GisSOM for Clustering Multivariate Data ‒ GisSOM

This is the last blog of the three-part series aiming at introducing GisSOM, a self-organizing maps (SOM) software especially designed to handle spatially referenced data. If you are not acquainted with the subject, it would be useful to read the two previous parts of the blog series first. Two SOM-related terms used later are important to remember: Best-matching unit (BMU) is the node on SOM grid where a particular data point is assigned to and codebook vector is a SOM node vector. The codebook vector elements correspond to the variables in the input data.

Figure 1. Functional components of the GisSOM software.

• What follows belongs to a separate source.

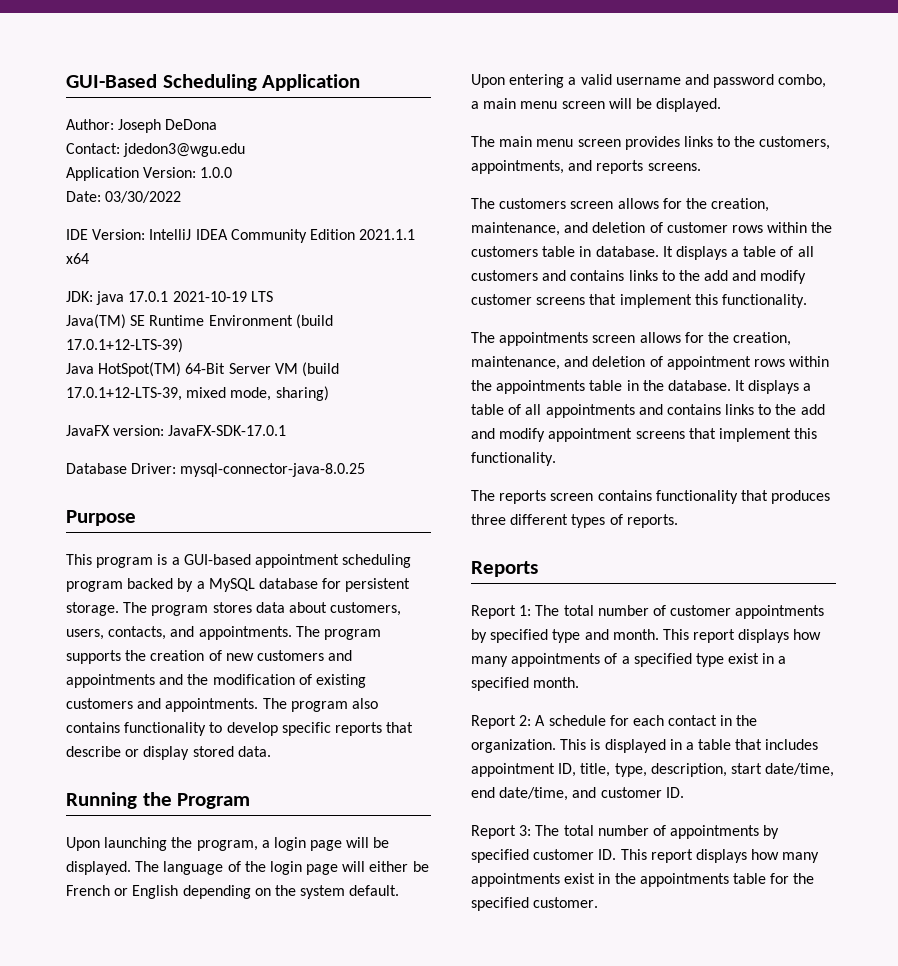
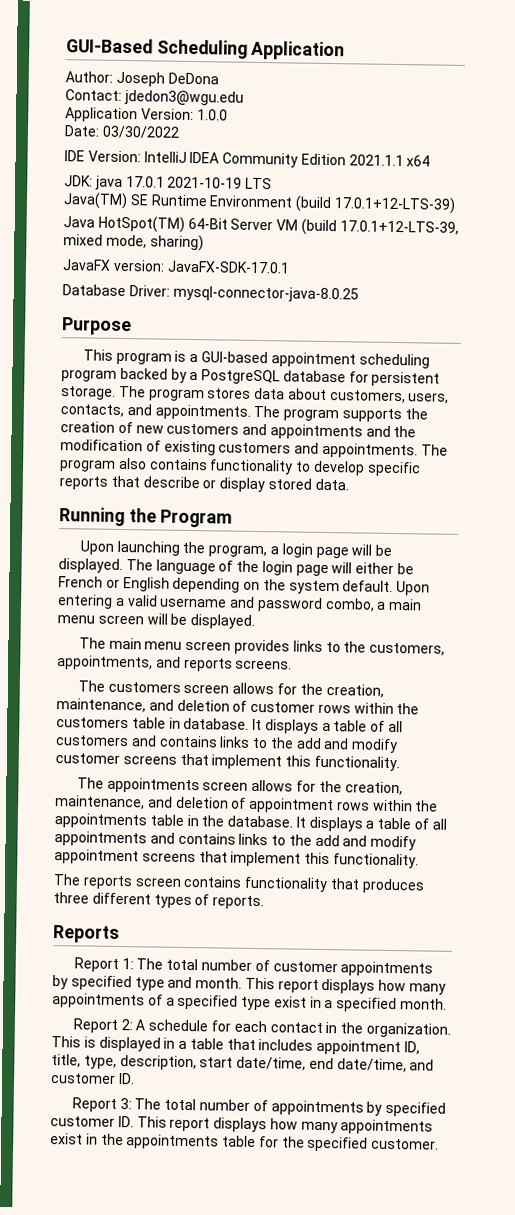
[208,578,255,592] MySQL -> [201,369,281,385] PostgreSQL

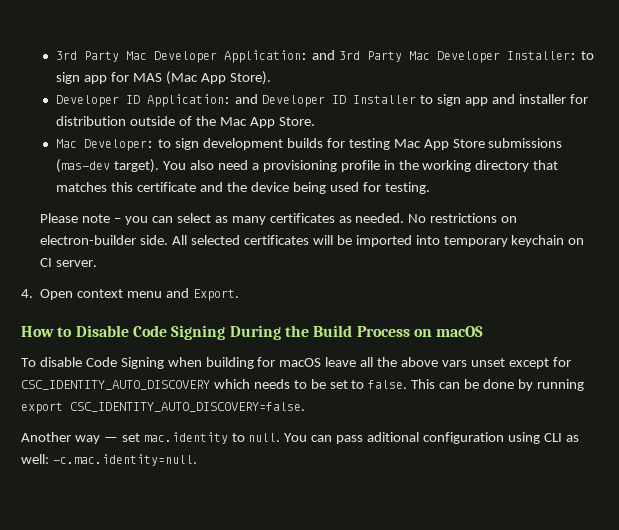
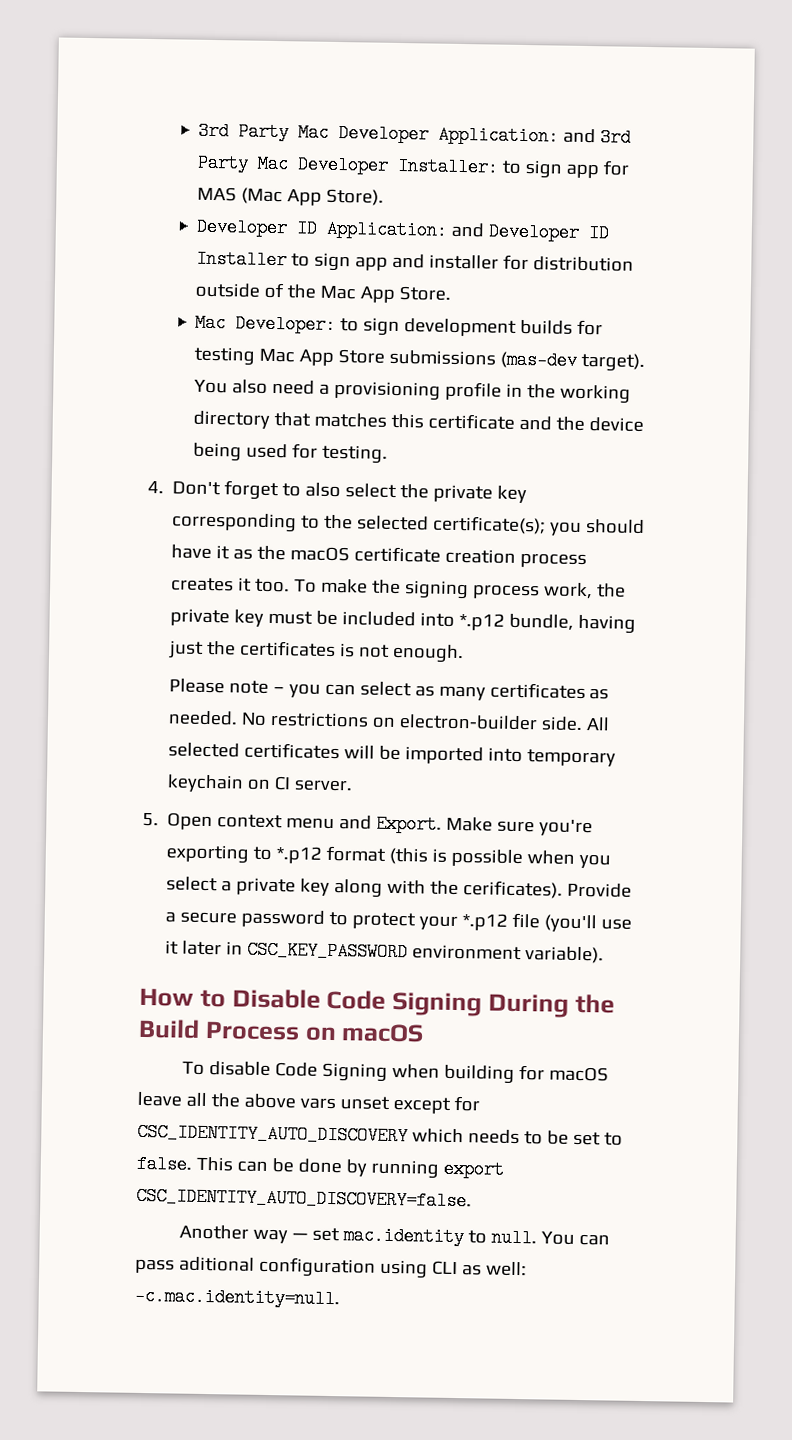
(430, 188) none -> [147,480,528,504] [172,512,646,536] [171,544,588,569] [171,577,627,600] [170,608,637,634] [168,640,465,664] // 4. Don't forget to also select the private key corresponding to the selected certificate(s); you should have it as the macOS certificate creation process creates it too. To make the signing process work, the private key must be included into *.p12 bundle, having just the certificates is not enough.
[21,289,33,298] 4. -> [142,812,159,827] 5.
(239, 295) none -> [446,816,594,837] [166,844,612,869] [166,876,633,899] [165,909,633,933] [165,940,605,964] Make sure you're exporting to *.p12 format (this is possible when you select a private key along with the cerificates). Provide a secure password to protect your *.p12 file (you'll use it later in CSC_KEY_PASSWORD environment variable).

GisSOM (Figure 1) was developed in the New Exploration Technologies (NEXT) project (ended in September, 2021) which aimed at developing new geological models, sensitive exploration technologies and data analysis methods for mineral exploration. The role of GisSOM in this context is in preprocessing and exploring the multivariate datasets that are generated from geoscientific measurements and observations. The core of GisSOM is the computation of self-organizing maps, which is accompanied by k-means clustering and many auxiliary functions for preprocessing input data and visualizing the SOM and k-means clustering results. GisSOM has a user interface that provides an easy access to all its functionalities. What probably interests you the most are the results you get from GisSOM. These will be presented shortly, right after a brief description of preparing the input data and starting the SOM computation.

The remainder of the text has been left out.